The Green Man - Home | Facebook 

My friend and I couldn't have been at the Renn Fest for more than two minutes when we ran into a gaggle of fellow pagans.

This, of course, is hardly to be wondered at. Renn Fests are famed pagan Meccas, and this particular one happened to be the Paganistani (i.e. Minnesota) Renn Fest, after all. There are so many pagans at the Minnesota Renn Fest that for a while it actually because fashionable to wear a cross, not so much out of religious conviction, as to stand out in the crowd.

They ask where we're headed, and we explain that we always start off our day there by pouring a libation for the Green Man. Pagans generally being game for spontaneous religious observance, they come along.

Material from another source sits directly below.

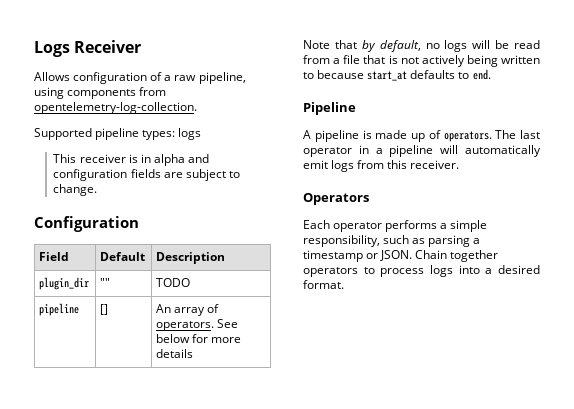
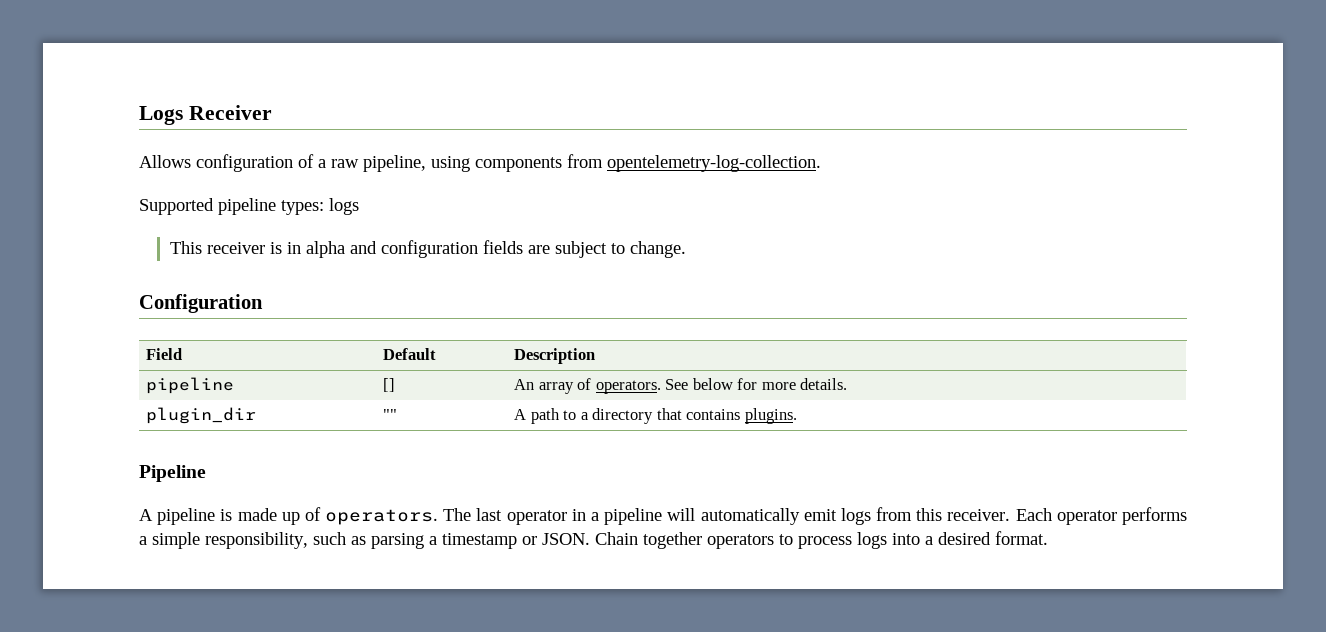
[39,277,90,290] [100,278,111,287] [156,278,191,287] // plugin_dir | "" | TODO -> (596, 356) none
[156,349,194,358] [303,40,540,52] [303,55,540,67] [303,69,491,81] details // Note that by default, no logs will be read from a file that is not actively being written to because start_at defaults to end. -> [800,378,848,390] [146,407,257,424] [383,409,398,420] [514,408,797,424] details. // plugin_dir | "" | A path to a directory that contains plugins.
[303,193,369,205] // Operators // -> (1011, 515) none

A pagan landmark of the MN Renn Fest—“Let's meet up at the Green Man,” people say—the Green Man stands probably 20 feet tall: a large, archaic-looking wooden mask mounted on a tree trunk, and bodied out all around with a tangle of fox grapes. This being September, the grapes are usually just coming ripe around now.

We stand before the Green Man, make our prayers, and pour out our libation, relishing the opportunity to indulge in public pagan worship. We'd like to dance around Him—that's the traditional observance—but there aren't quite enough of us to join hands.

Fortunately, this is the Renn Fest.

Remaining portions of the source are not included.